**TASK TO COMPLETE**
Using the records below, filter out every line that lacks "workingMemory" and copy the rest.

(Items from a data source)
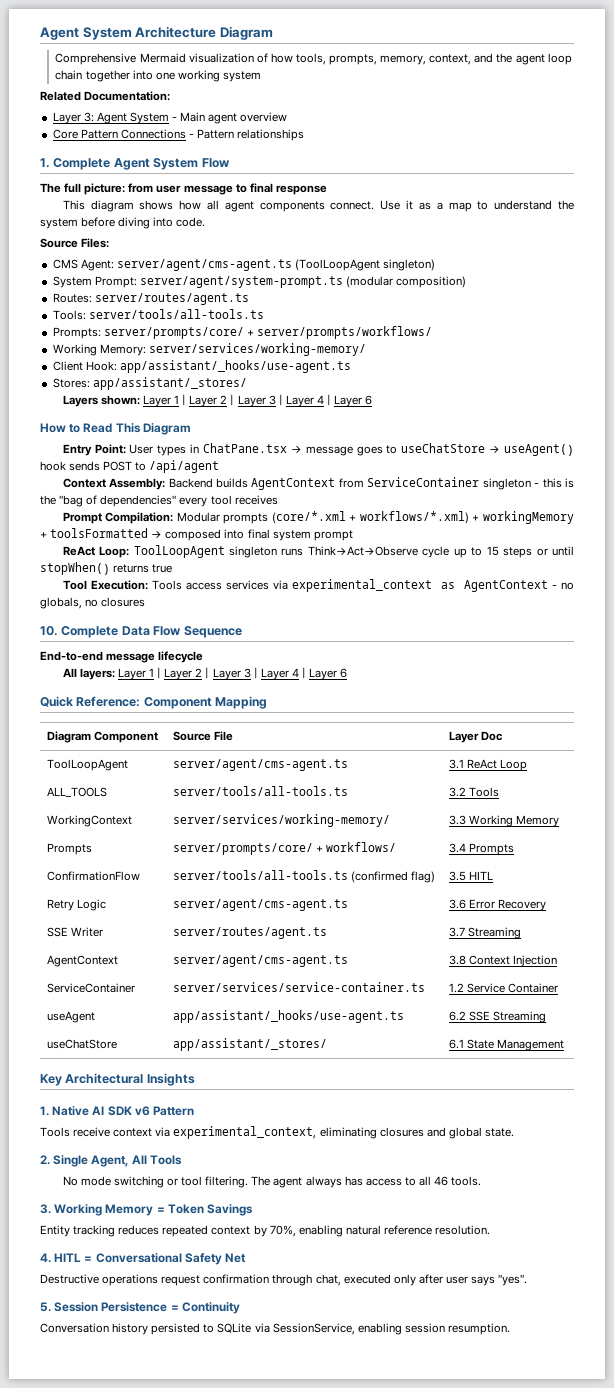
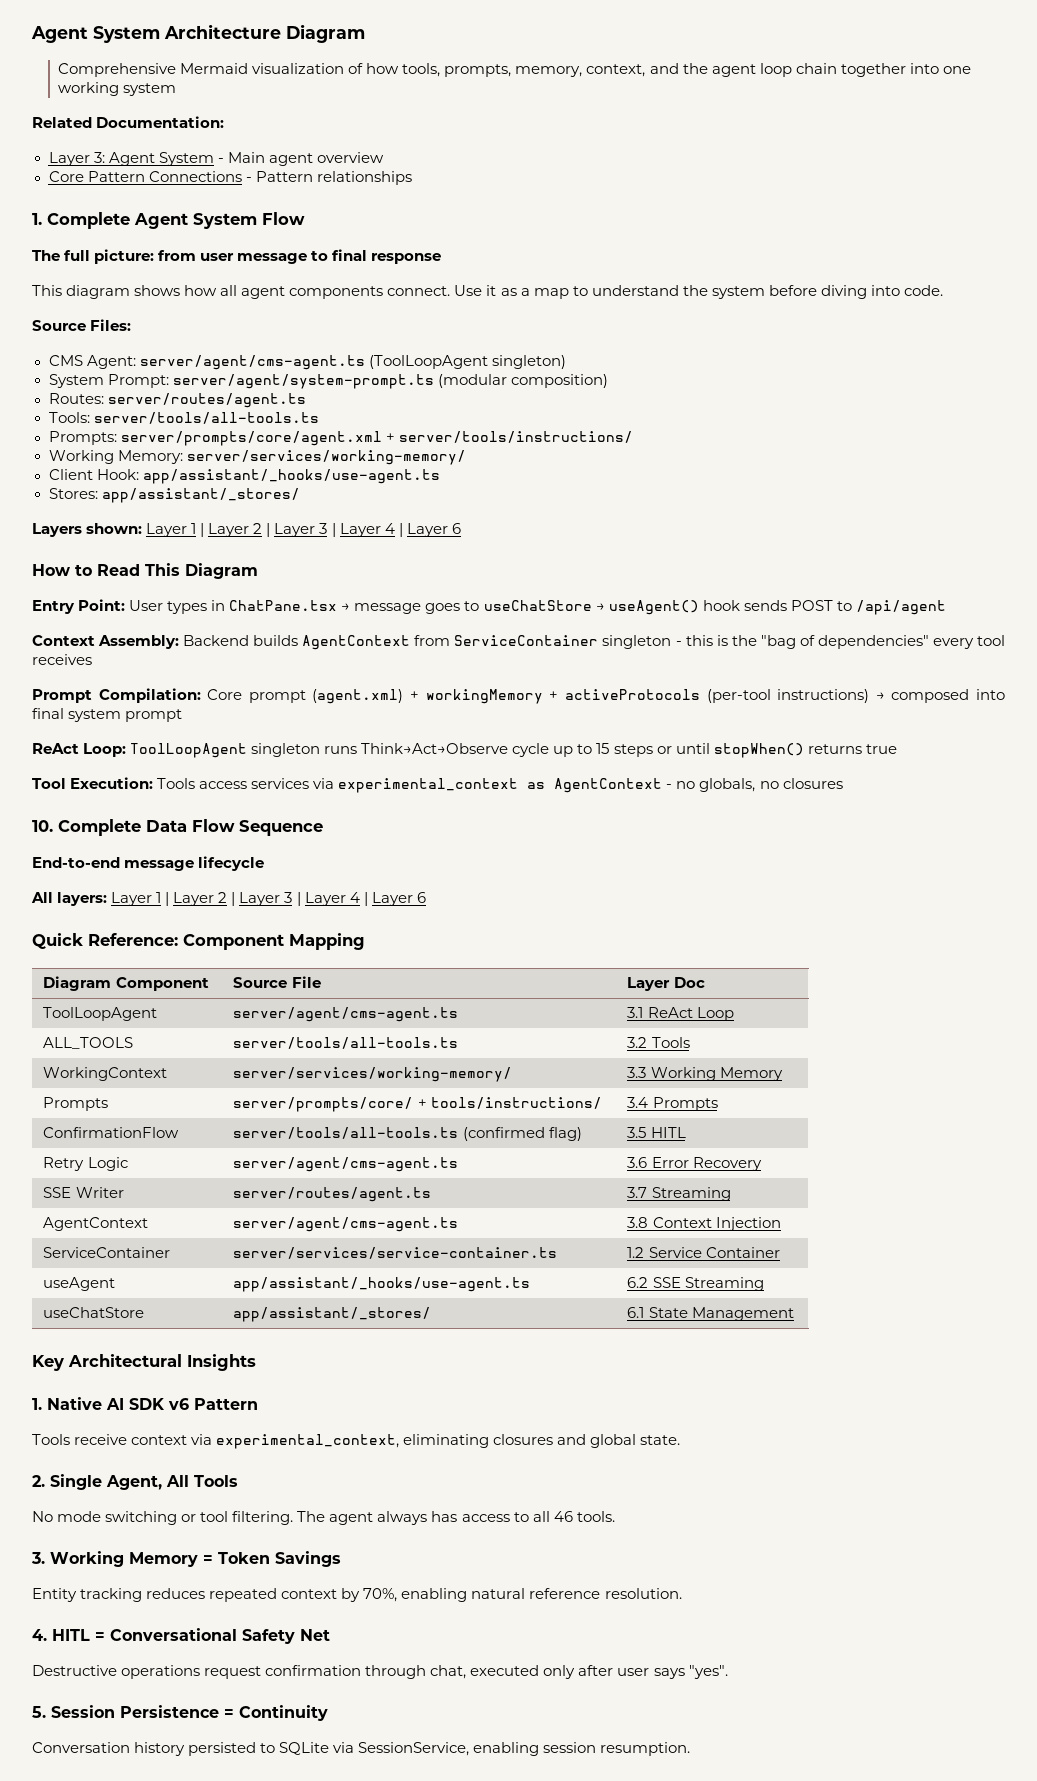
- Prompts: server/prompts/core/ + server/prompts/workflows/
+ Prompts: server/prompts/core/agent.xml + server/tools/instructions/
- Prompt Compilation: Modular prompts (core/*.xml + workflows/*.xml) + workingMemory + toolsFormatted → composed into final system prompt
+ Prompt Compilation: Core prompt (agent.xml) + workingMemory + activeProtocols (per-tool instructions) → composed into final system prompt
- Prompts | server/prompts/core/ + workflows/ | 3.4 Prompts
+ Prompts | server/prompts/core/ + tools/instructions/ | 3.4 Prompts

**EXERCISE ANSWER**
- Prompt Compilation: Modular prompts (core/*.xml + workflows/*.xml) + workingMemory + toolsFormatted → composed into final system prompt
+ Prompt Compilation: Core prompt (agent.xml) + workingMemory + activeProtocols (per-tool instructions) → composed into final system prompt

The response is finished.